I am not suicidal by nature, and neither do I think that most folks are … there come times, though, during moments of great stress, when life’s tragedies, or even just the looming shadows of coming tragedies start flickering on your fate’s horizon, that the darkest of thoughts start solidifying in your soul, when the unthinkable and unacceptable begins to offer strange temptations. The following poem, as simple as it is, was very difficult to write …
Almost
I once caught death flirting with me
out of the corner of my eye
when I began to fall asleep
on a park bench in New Jersey.
It was a cold winter morning
after a long and bitter fight
that lasted nearly all the night
forgetting who was wrong or right.
The moon had set, the sun still slept
the dark chill quickly filling me
when a sweet voice offered escape
from all my life’s harsh misery.
Her kiss almost touched my forehead
a sweet caress she ached to press
but I awoke to fight my dread
wishing to rise from wormwood’s bed,
I chose to wake and live, instead.
I have suffered the wounds and lesions of clinical depression for most of my life (the majority of it springing from childhood trauma), though it was not until my forties that I opened my consciousness to the reality of it, facing it, and proactively dealing with it. I am far from cured, but I have learned to co-exist with this condition. As rough as life gets, my survival instincts, so far, have been my guardian angels.

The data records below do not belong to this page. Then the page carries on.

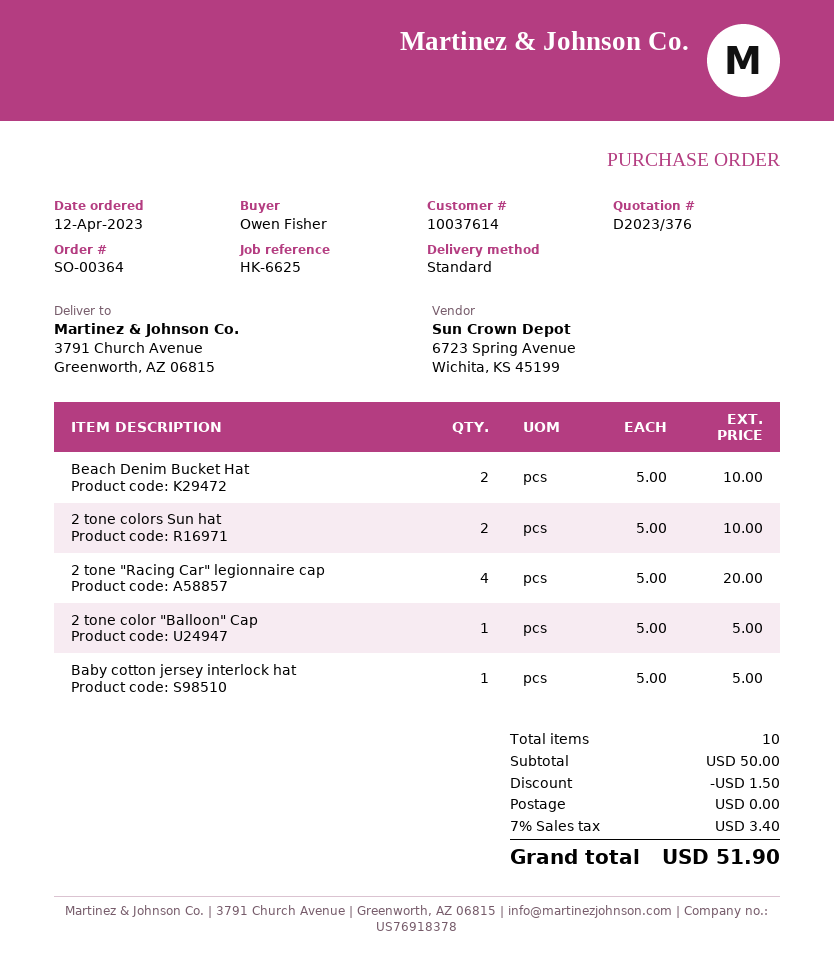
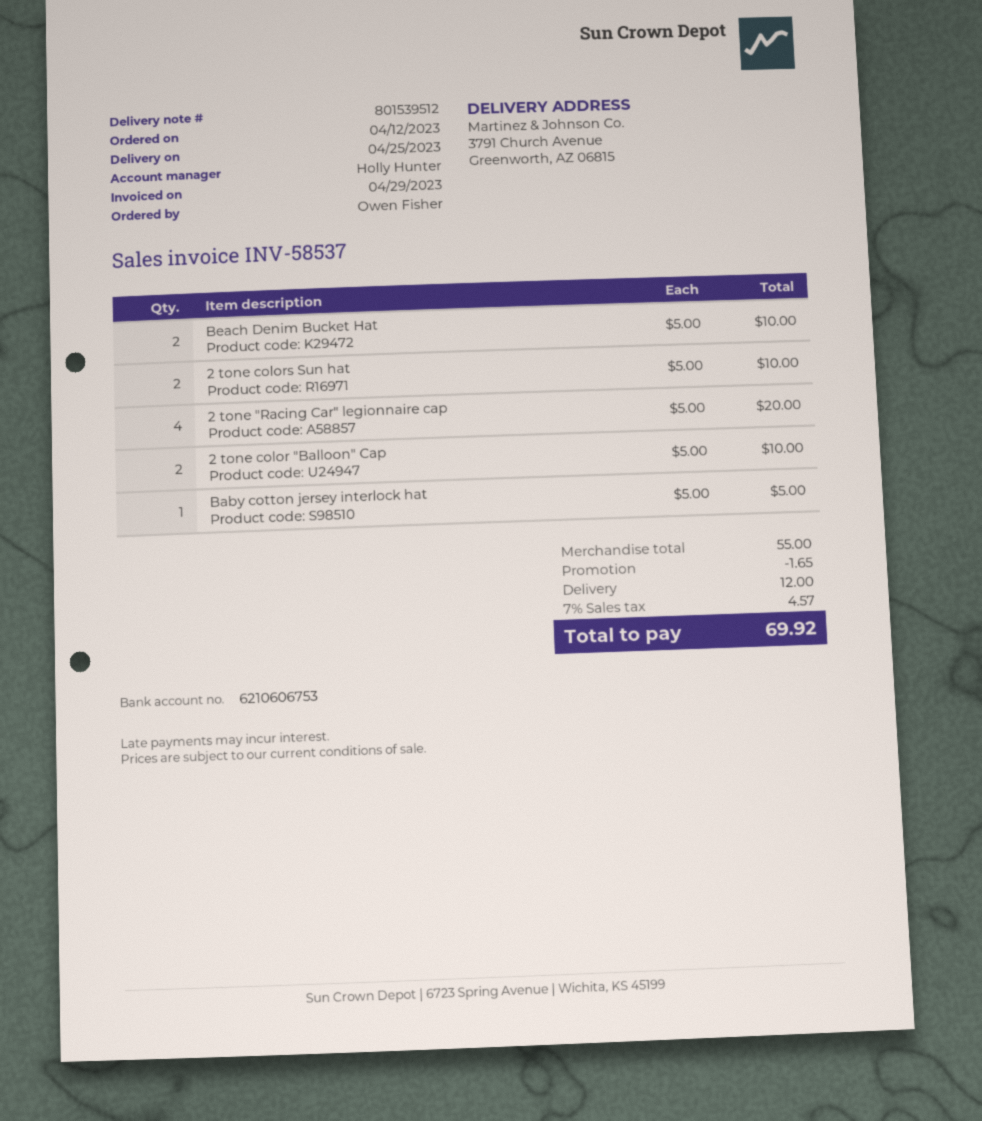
2 tone color "Balloon" Cap: 1 x 5.00 = 5.00 -> 2 x 5.00 = 10.00
subtotal: 50.00 -> 55.00
discount: 1.50 -> 1.65
shipping: 0.00 -> 12.00
tax: 7% = 3.40 -> 7% = 4.57
total: 51.90 -> 69.92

This next poem springs from those series of epiphanies I had while examining the causes and effects of my depression.
A Stranger
A stranger came into my home
and asked me if I was alive
so I sung softly for my soul
which promptly came right back inside.
A stranger paced me in a park
and asked me if I’d passed away
so I whispered my spirit hark
and return, having gone astray.
A stranger swam right next to me
and asked me if I was dying
so I let my ghost know my need
as I lay floating in the sea.
Some might fear what his words portend
odd outlander, shadowed stranger
yet I think of him as my friend.
One aspect of my life over the past ten years that has consistently creatively reinvigorated my soul is attending Sci-Fi/Fantasy/Horror conventions as a panelist. At east coast events like LibertyCon, RavenCon, BaltiCon, and PhilCon, among others, I found kindred spirits, poets and writers who shared many of the same sensibilities, likes, dislikes, movies, music, and other entertainments that I enjoyed. I found a real sense of comradeship that I am sorely missing now not just because of the spread of the Corona Virus and Covid-19, but because I was laid off from my New Jersey job of 24 years just a handful of months ago, which spurred my relocation to Colorado to look for work, far from those events that hold such wonderful memories for me. The following poem reflects my positive mindset each and every time I attended one of those awesome conventions.
Chillin’
Yeah, I’ve been hanging with shadows,
marking time in the dim twilight,
swapping signs with shady fellows
and riding pumpkins at midnight.
They are darklings of after dusk,
unfamiliars to all day-kind,
tall groovy gusts of sable dust
phasing in and out of my mind.
We sidestep all the luminous,
evading the incandescent,
mainlining the mysterious
and battling with the quiescent.
I want to become one of them
nobody’s fool tripping on cool
free of life’s mad, maudlin mayhem.
I wish to thank Marge Simon for inviting me as a guest columnist here. It has been an honor to share my thoughts and poems with you.